A little reminder so you’ll keep your feet on the ground
October 5
Running out of words to say. Running out of things to pray for. Running out of hope, faith, belief and optimism. Should I regret ever feeling this way? Should I wish for time to turn back? so I could have chosen not to fall for you? Tough luck. What’s done is done and we’re deeper in this ditch than we ever imagined. I can wait if time is all you need. But don’t give me bull that it’s not me, it’s you. That’s the mother ship of cliches and for the sake of us please don’t throw it all away. I’m dying. Whoever said that if you were happy before something happened, you can be happy without it doesn’t know fuck. Because I was fine before this happened. When things changed. And now I’m’afraid to come back to how things were before. Is there even somewhere to return to? I’m afraid. But then again, I’m not leaving. I’m not forcing you to stay, I’m just saying I’m not leaving. I’ll wait. For you to be ready. For you to feel the way you feel for me again.
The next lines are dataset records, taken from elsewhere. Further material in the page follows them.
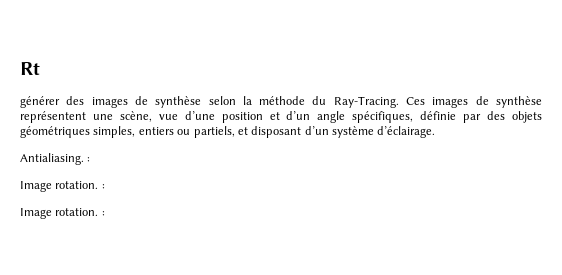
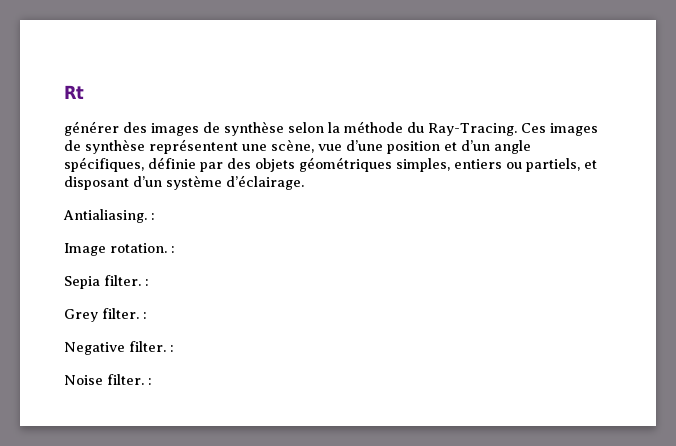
[20,208,105,219] Image rotation. : -> [64,275,149,289] [64,308,147,322] [64,341,174,355] [64,374,152,385] Sepia filter. : // Grey filter. : // Negative filter. : // Noise filter. :

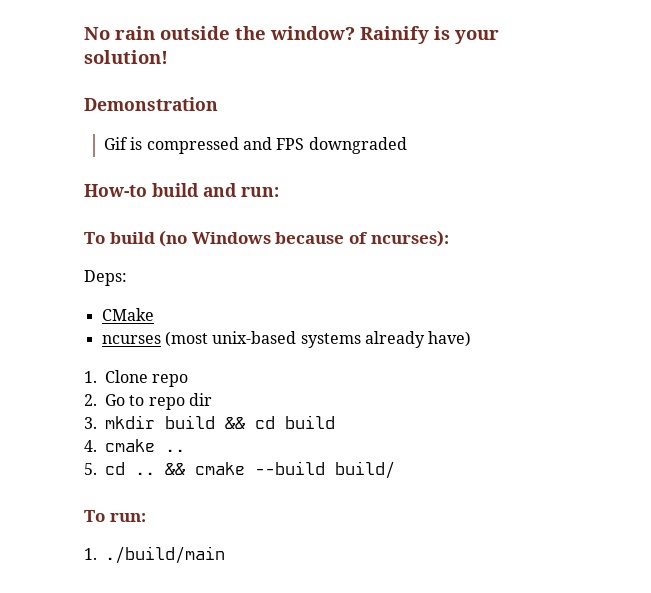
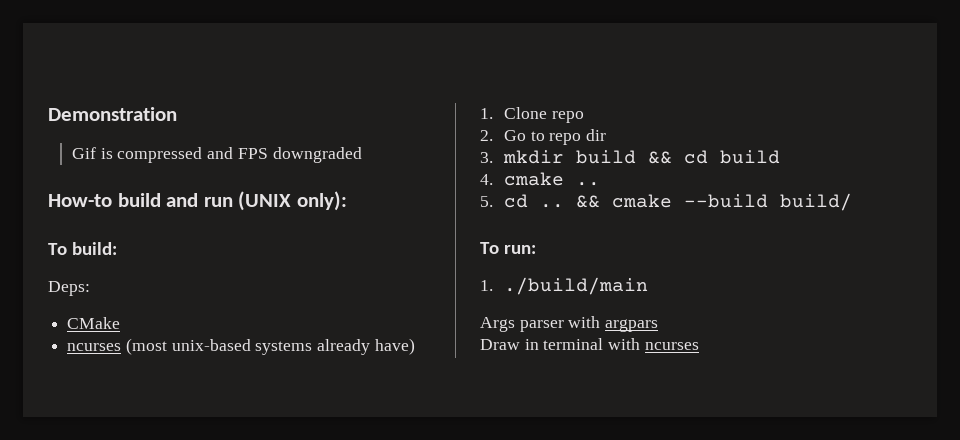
[84,26,499,44] [84,50,168,64] No rain outside the window? Rainify is your solution! // -> (48, 114) none
[241,187,279,197] [84,230,449,247] run: // To build (no Windows because of ncurses): -> [203,191,347,211] [48,242,118,255] run (UNIX only): // To build:
(225, 555) none -> [480,316,659,332] [480,338,699,350] // Args parser with argpars // Draw in terminal with ncurses

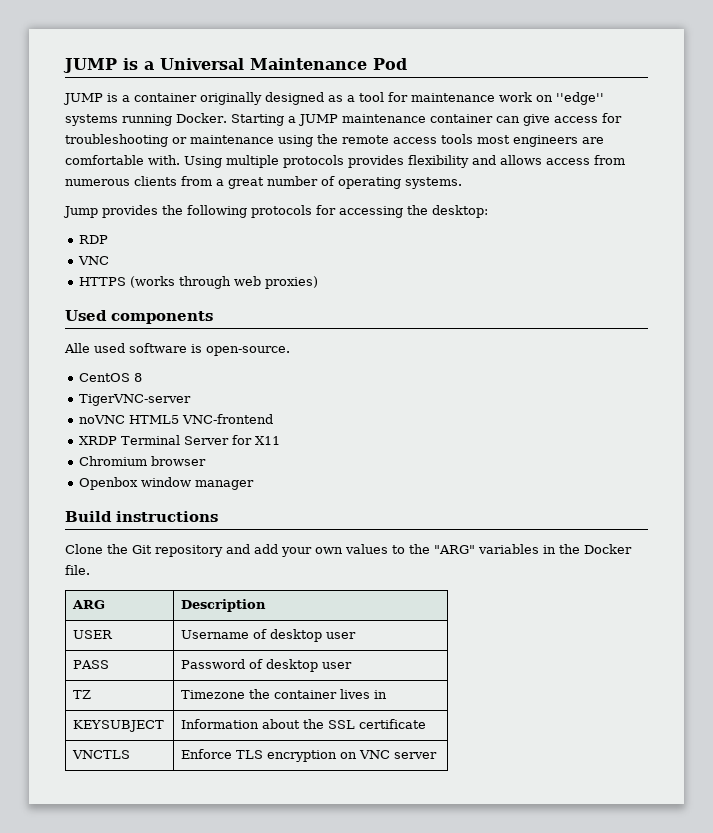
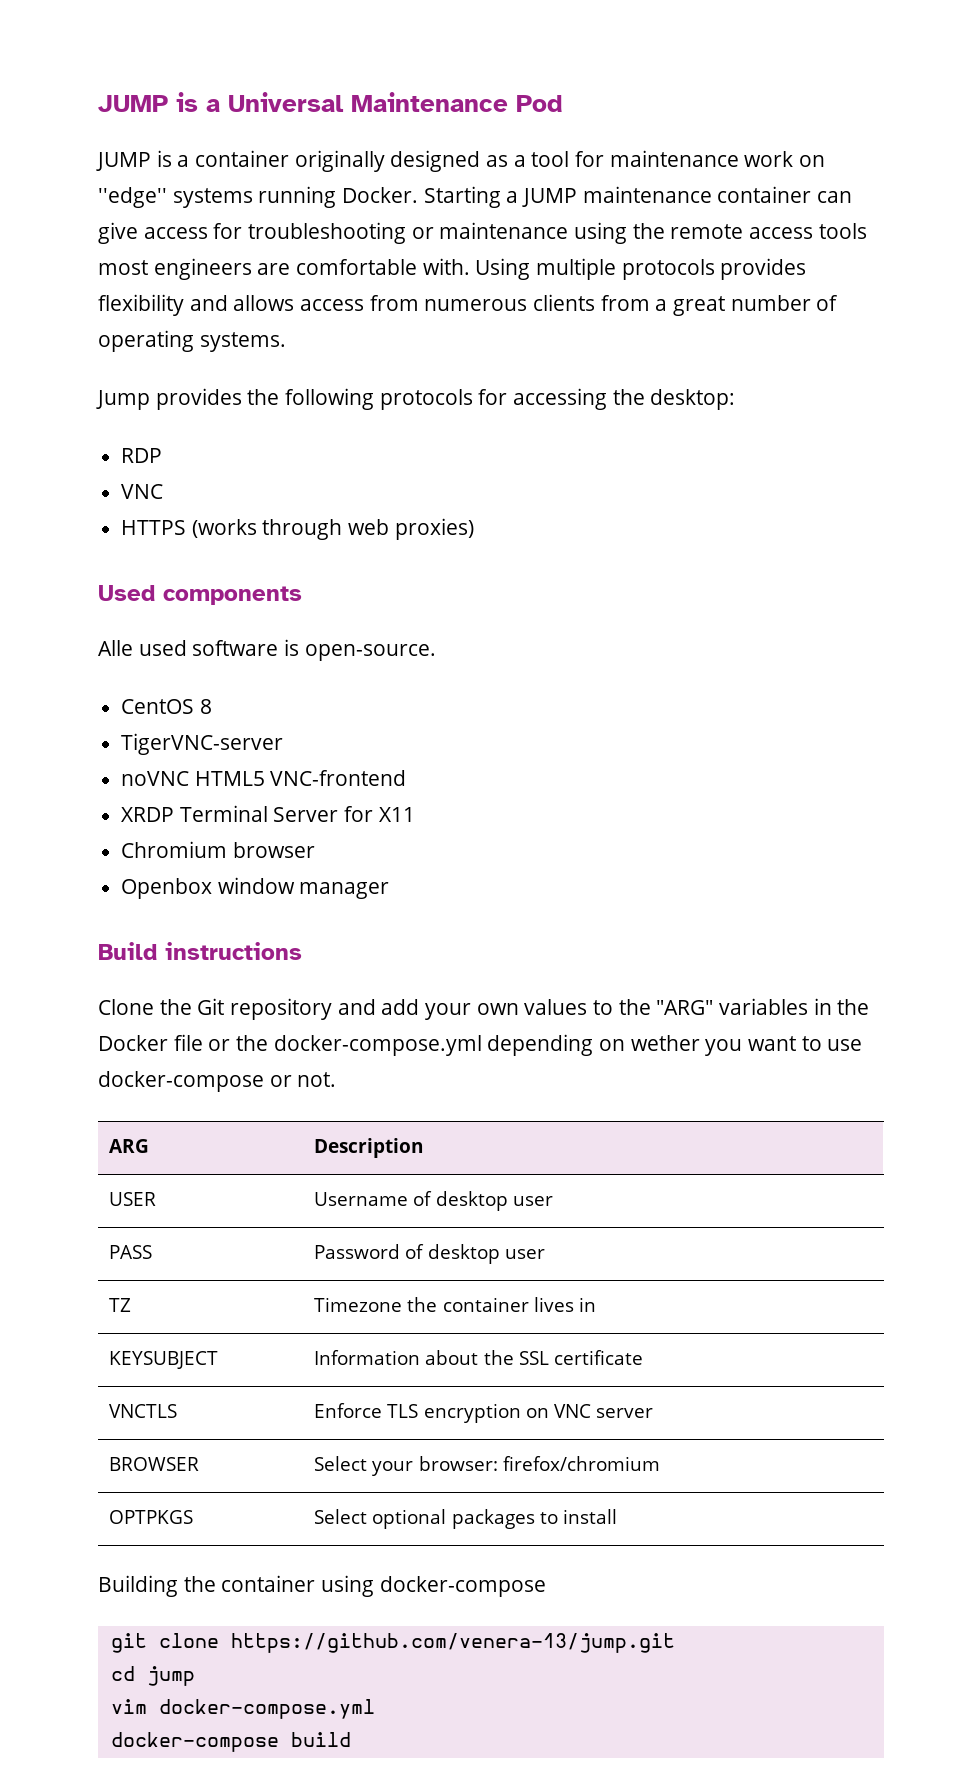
[65,565,90,575] file. -> [173,1034,863,1056] [98,1071,337,1092] file or the docker-compose.yml depending on wether you want to use docker-compose or not.
(438, 755) none -> [109,1457,200,1471] [314,1456,660,1476] [109,1510,194,1524] [314,1509,617,1529] [98,1575,546,1597] [110,1633,675,1653] [110,1666,195,1686] [110,1699,375,1719] [110,1732,351,1752] // BROWSER | Select your browser: firefox/chromium // OPTPKGS | Select optional packages to install // Building the container using docker-compose // git clone https://github.com/venera-13/jump.git // cd jump // vim docker-compose.yml // docker-compose build

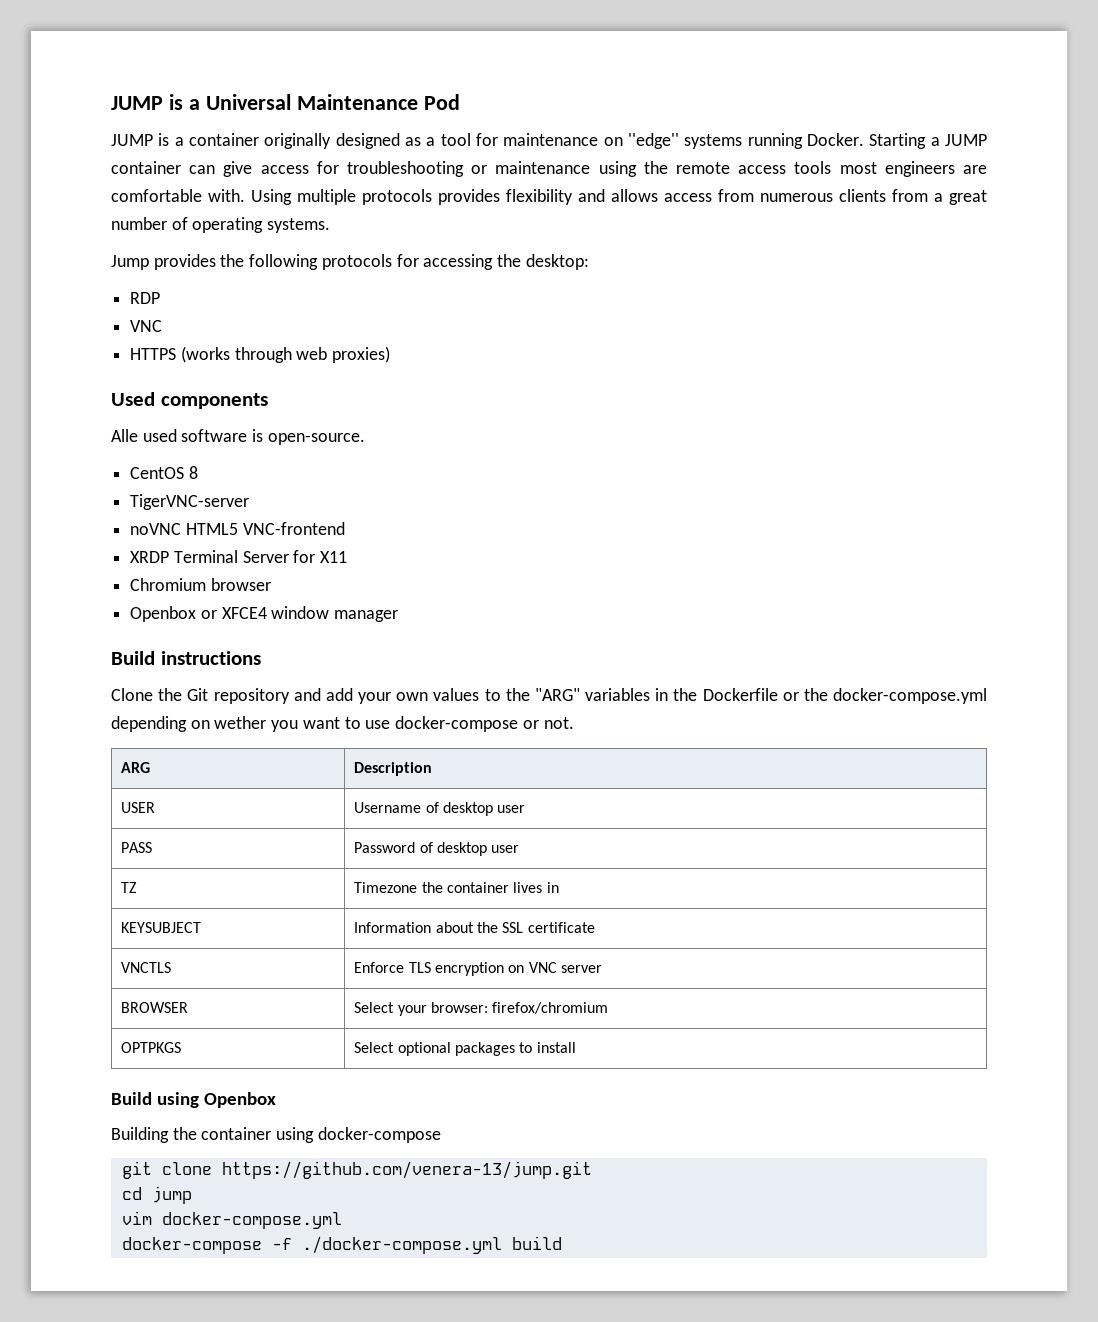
[744,151,794,167] work -> (599, 139) none
[582,186,712,203] maintenance -> (988, 140) none
(213, 888) none -> [200,607,267,619] or XFCE4
[98,1034,203,1051] Docker file -> [702,688,778,701] Dockerfile
(617, 1516) none -> [111,1092,277,1108] // Build using Openbox
(279, 1742) none -> [271,1236,502,1254] -f ./docker-compose.yml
For us to be together again. I give you five months. These five months which will probably be cruel to me. But I don’t care. I can’t tell you this because I don’t want you to realize that I’m actually more attached than I make it seem. I don’t want to scare you even more. But I’ll wait. Please give me something to hope for. No matter how small it may be. No matter how insignificant it may be. I’ll hold on to it with every strength I have.